IGAD is important as a forum to regulate the regional balance of power, but it needs high-level support if the region is to reach a unified position on peace. IGAD-PLUS should become a unifying vehicle to engage the ever-shifting internal dynamics in South Sudan more effectively and address the divisions among IGAD members that enable the parties to prolong the war. In particular, the AU high representative might lead shuttle diplomacy within the region to gain consensus on the way forward. A dedicated UN envoy for South Sudan and Sudan should represent the UN in IGAD-PLUS and coordinate the various UN components’ support to the process.

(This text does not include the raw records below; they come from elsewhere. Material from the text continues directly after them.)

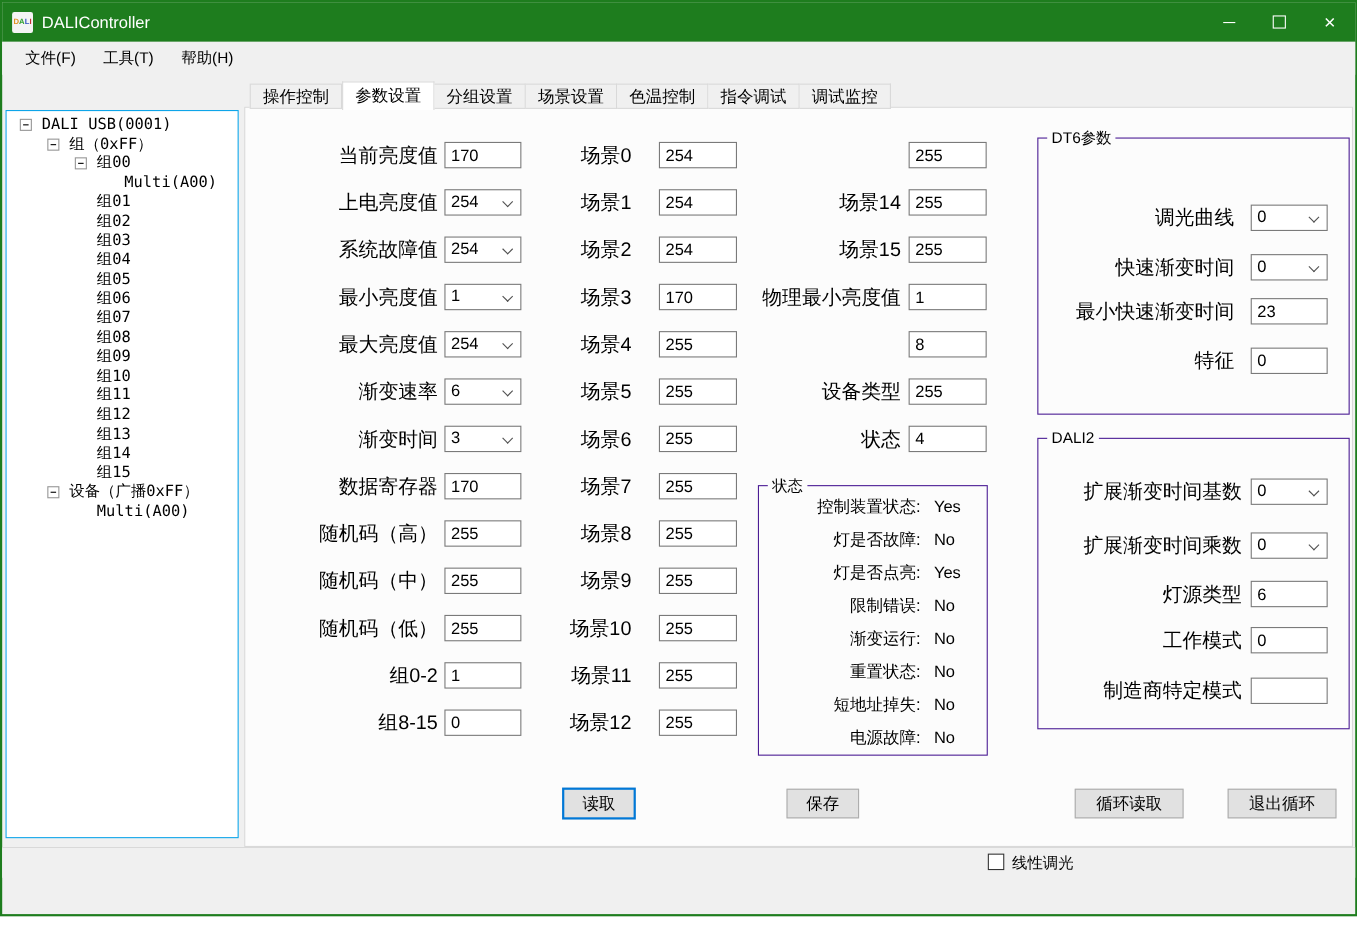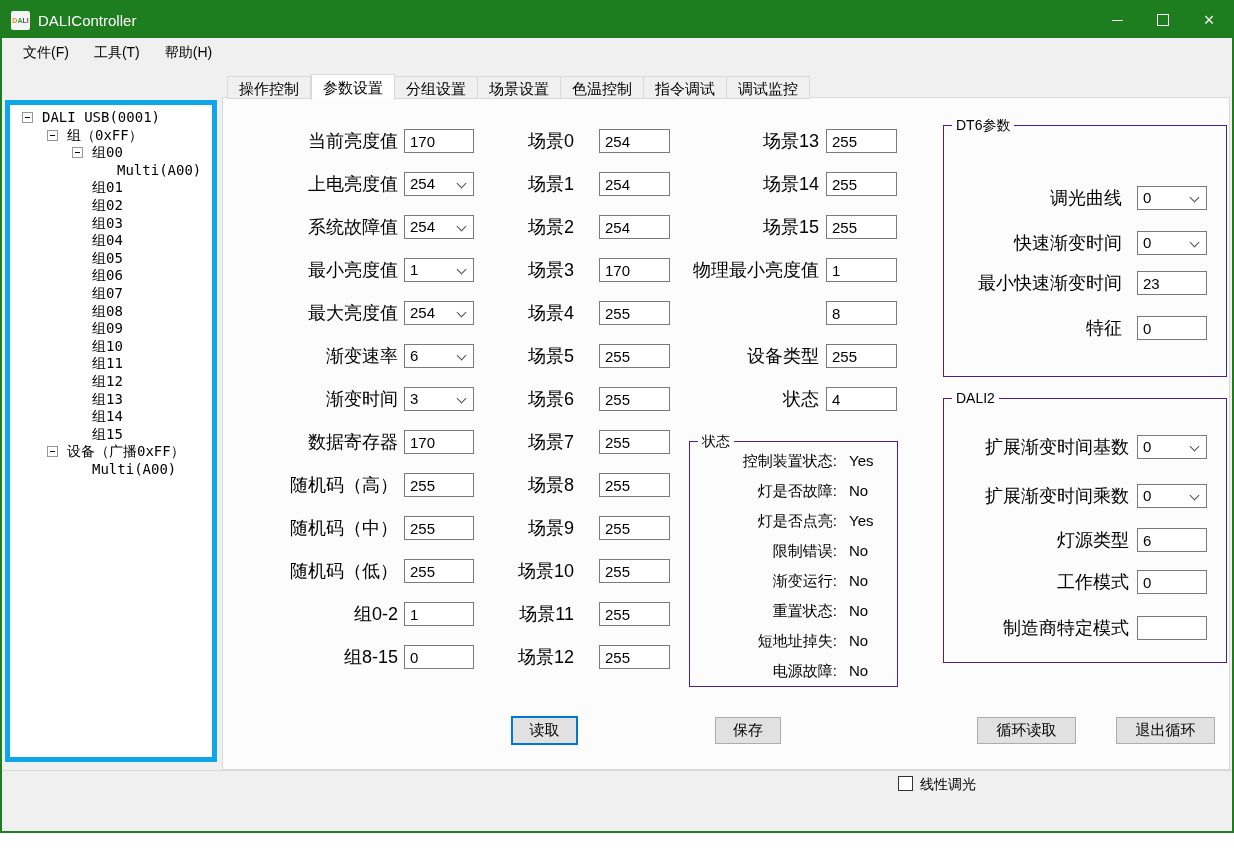--- a/index.html
+++ b/index.html
@@ -17,21 +17,21 @@
   .win-btn{width:46px;height:36px;display:flex;align-items:center;justify-content:center;color:#fff;}
   .glyph-min{width:11px;height:1px;background:#fff;display:block;}
   .glyph-max{width:10px;height:10px;border:1px solid #fff;display:block;}
   .glyph-close{font-size:18px;line-height:18px;}
   
   .menubar{position:absolute;left:0;top:36px;width:1230px;height:30px;background:#f0f0f0;
     display:flex;align-items:center;padding-left:10px;box-sizing:border-box;}
   .menu-item{font-size:14px;padding:4px 11px;margin-right:3px;}
   
   .tree{position:absolute;left:3px;top:98px;width:212px;height:662px;background:#fff;
-    border:5px solid #0ea5e9;box-sizing:border-box;overflow:hidden;
+    border:1px solid #0ea5e9;box-sizing:border-box;overflow:hidden;
     font-family:"DejaVu Sans Mono",monospace;font-size:14px;}
   .tree-item{position:relative;height:17.6px;line-height:17.6px;white-space:nowrap;}
   .tree-expander{position:absolute;top:3px;width:11px;height:11px;border:1px solid #969696;
     background:#fff;box-sizing:border-box;}
   .tree-expander i{position:absolute;left:2px;top:4px;width:5px;height:1px;background:#000;display:block;}
   .tree-label{position:absolute;top:0;}
   
   .tabstrip{position:absolute;left:225px;top:71px;display:flex;align-items:flex-end;height:26px;z-index:3;}
   .tab{height:23px;line-height:23px;padding:0 11px;font-size:15px;background:#f0f0f0;
     border:1px solid #d9d9d9;border-left:none;box-sizing:border-box;}
@@ -309,21 +309,20 @@
           <div class="flabel" style="left: 230px; width: 121px;">场景11</div>
           <input class="tinput" value="255" style="left: 376px; width: 71px;">
         </div>
         <div class="field-row" style="top: 547px; left: 0px; width: 100%;">
           <div class="flabel" style="left: 230px; width: 121px;">场景12</div>
           <input class="tinput" value="255" style="left: 376px; width: 71px;">
         </div>
       </div>
     <div id="col3">
         <div class="field-row" style="top: 31px; left: 0px; width: 100%;">
-          <div class="flabel" style="left: 410px; width: 186px;">场景13</div>
           <input class="tinput" value="255" style="left: 603px; width: 71px;">
         </div>
         <div class="field-row" style="top: 74px; left: 0px; width: 100%;">
           <div class="flabel" style="left: 410px; width: 186px;">场景14</div>
           <input class="tinput" value="255" style="left: 603px; width: 71px;">
         </div>
         <div class="field-row" style="top: 117px; left: 0px; width: 100%;">
           <div class="flabel" style="left: 410px; width: 186px;">场景15</div>
           <input class="tinput" value="255" style="left: 603px; width: 71px;">
         </div>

IGAD-PLUS is the proposed bridge between an “African solution” approach and concerted high-level, wider international engagement. If it is to overcome the challenges that bedevilled IGAD, its efforts must be based upon regional agreement and directly engage the South Sudanese leaders with greatest influence through both pressure and inducements. To end this war, a process is needed that seeks common ground, firmly pushes the parties to reasonable compromises, builds on rather than is under- mined by the Tanzanian and South African-led reunification process within the Sudan People’s Liberation Movement (SPLM, the dominant political force in South Sudan), and whose outcome is guaranteed by IGAD, the AU, the U.S and China. The coming weeks will require concerted international action, coordinated with IGAD, to take the final, necessary steps to secure an agreement. Failure to do so will lead to further violence and fracturing in South Sudan and leave the region without an effective mechanism to mediate its own internal divisions, with devastating consequences for the people of South Sudan and the region.